Template functions

In the previous lecture I constructed code for a sorting function that used pointers to sort data in an array.

// Sort the items between begin and end.
// end should point just past the end of the
// range of values being sorted.
void sort(int *begin,int *end)
{
  // Sort the array using insertion sort
  int *mover = begin; // mover points to the element being inserted.
  mover++;
  while(mover != end) {
    int value = *mover; // The value of the item being inserted
    // The current pointer will scan through the part of the array
    // that appears before the mover location.
    int *current = mover;
    while(current != begin) {
      // previous points to the location before current
      int *previous = current;
      previous--;
      // As long as we keep seeing numbers that are greater than
      // the value we are inserting, we will keep moving things
      // aside to make room for the value we want to insert.
      if(*previous > value) {
        *current = *previous;
        current--;
      } else
        break;
    }
    // Drop the value into place and move on to the next
    // item to insert.
    *current = value;
    mover++;
  }
}

One limitation of this code is that all of the pointers are declared to be pointers to int. This means that if we wanted to use this code to sort an array of double instead we would be out of luck. To make the sorting code more flexible we can turn this function into a template function.

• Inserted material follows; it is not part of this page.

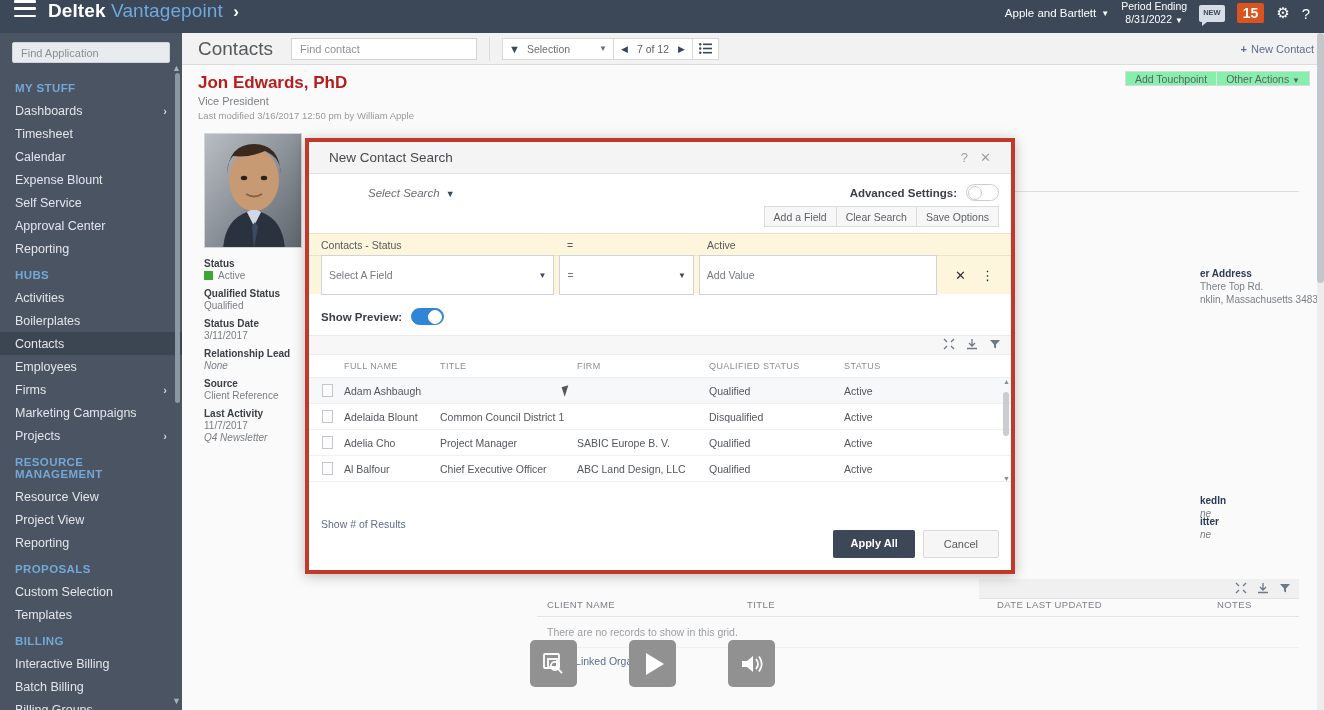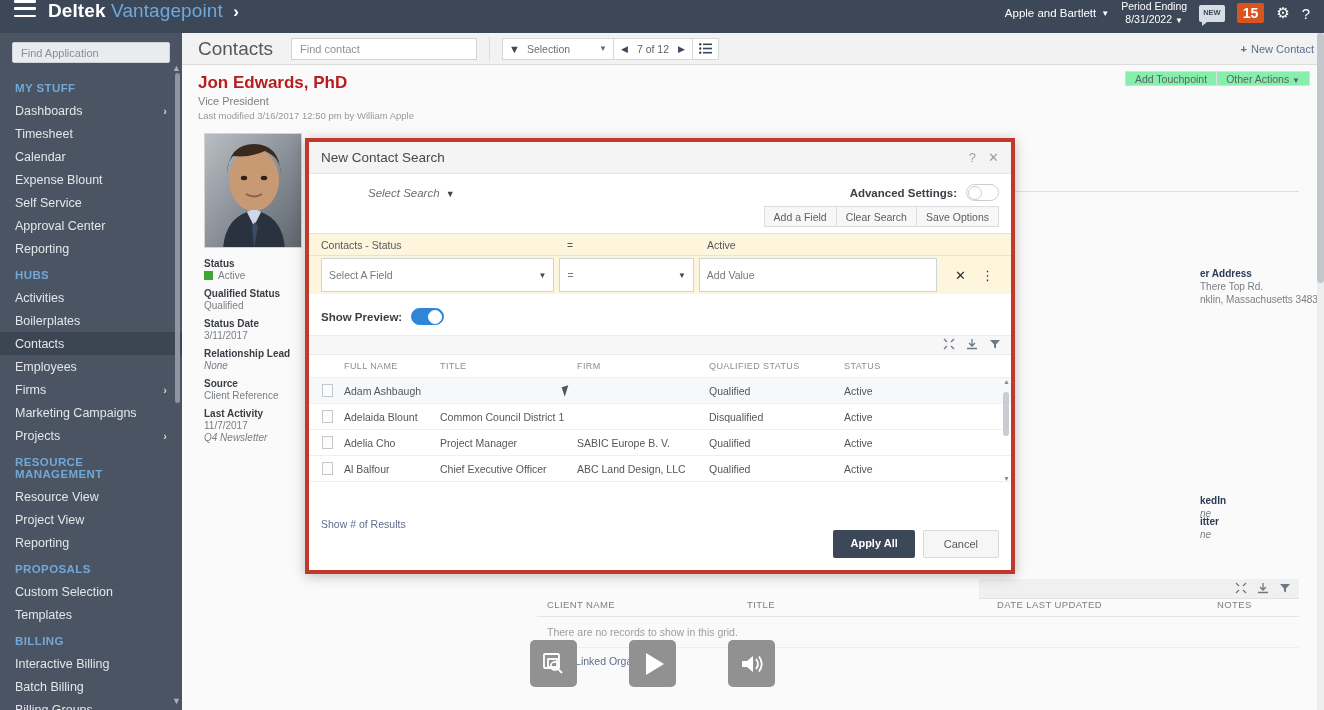"New Contact Search" .m-head { padding: 0 12px -> 0 20px }
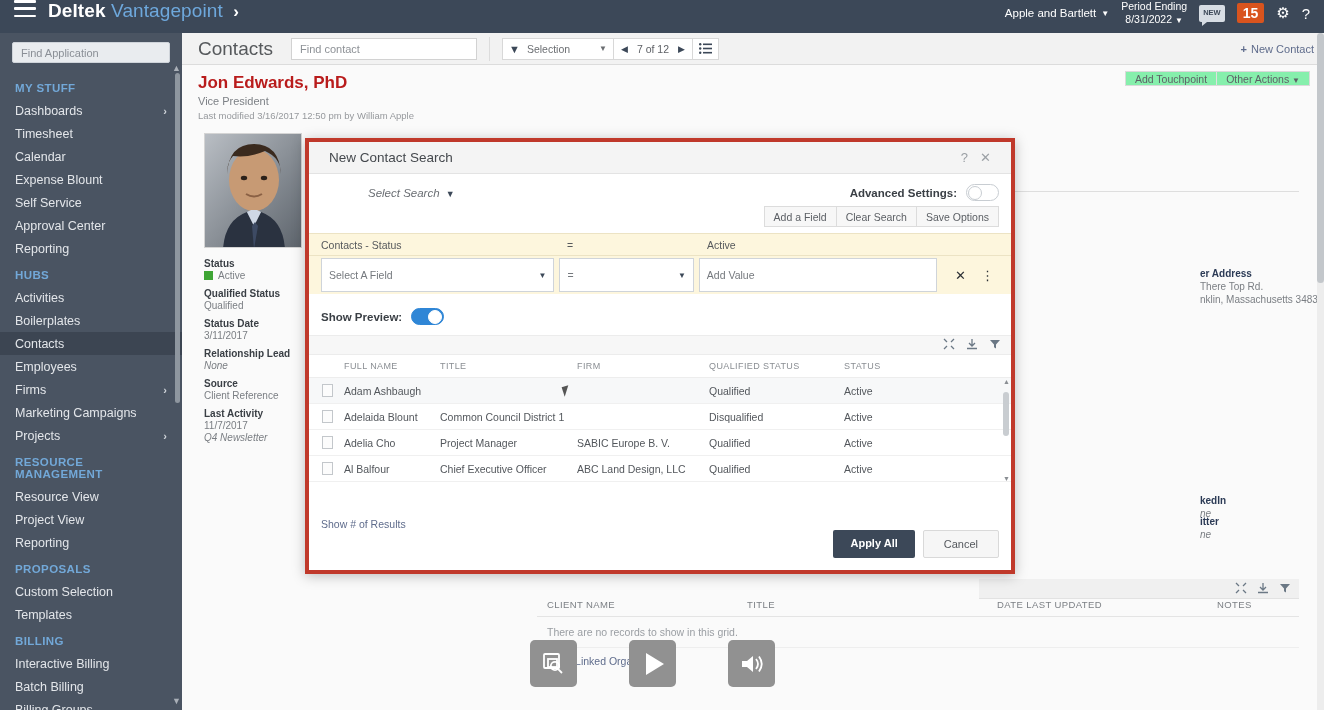"Select A Field" .fld { height: 34px -> 40px }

// Sort the items between begin and end.
// end should point just past the end of the
// range of values being sorted.
template <typename T>
void sort(T *begin,T *end)
{
  // Sort the array using insertion sort
  T *mover = begin; // mover points to the element being inserted.
  mover++;
  while(mover != end) {
    T value = *mover; // The value of the item being inserted
    // The current pointer will scan through the part of the array
    // that appears before the mover location.
    T *current = mover;
    while(current != begin) {
      // previous points to the location before current
      T *previous = current;
      previous--;
      // As long as we keep seeing numbers that are greater than
      // the value we are inserting, we will keep moving things
      // aside to make room for the value we want to insert.
      if(*previous > value) {
        *current = *previous;
        current--;
      } else
        break;
    }
    // Drop the value into place and move on to the next
    // item to insert.
    *current = value;
    mover++;
  }
}

The declaration

template <typename T>

marks this function as a template function. In a template function, we replace one or more types with a placeholder. In this case, the replace the int type with a placeholder, T. When we subsequently use the function in a program, the compiler will examine the type of the pointers we are passing to the sort function to determine what type to use for the placeholder T.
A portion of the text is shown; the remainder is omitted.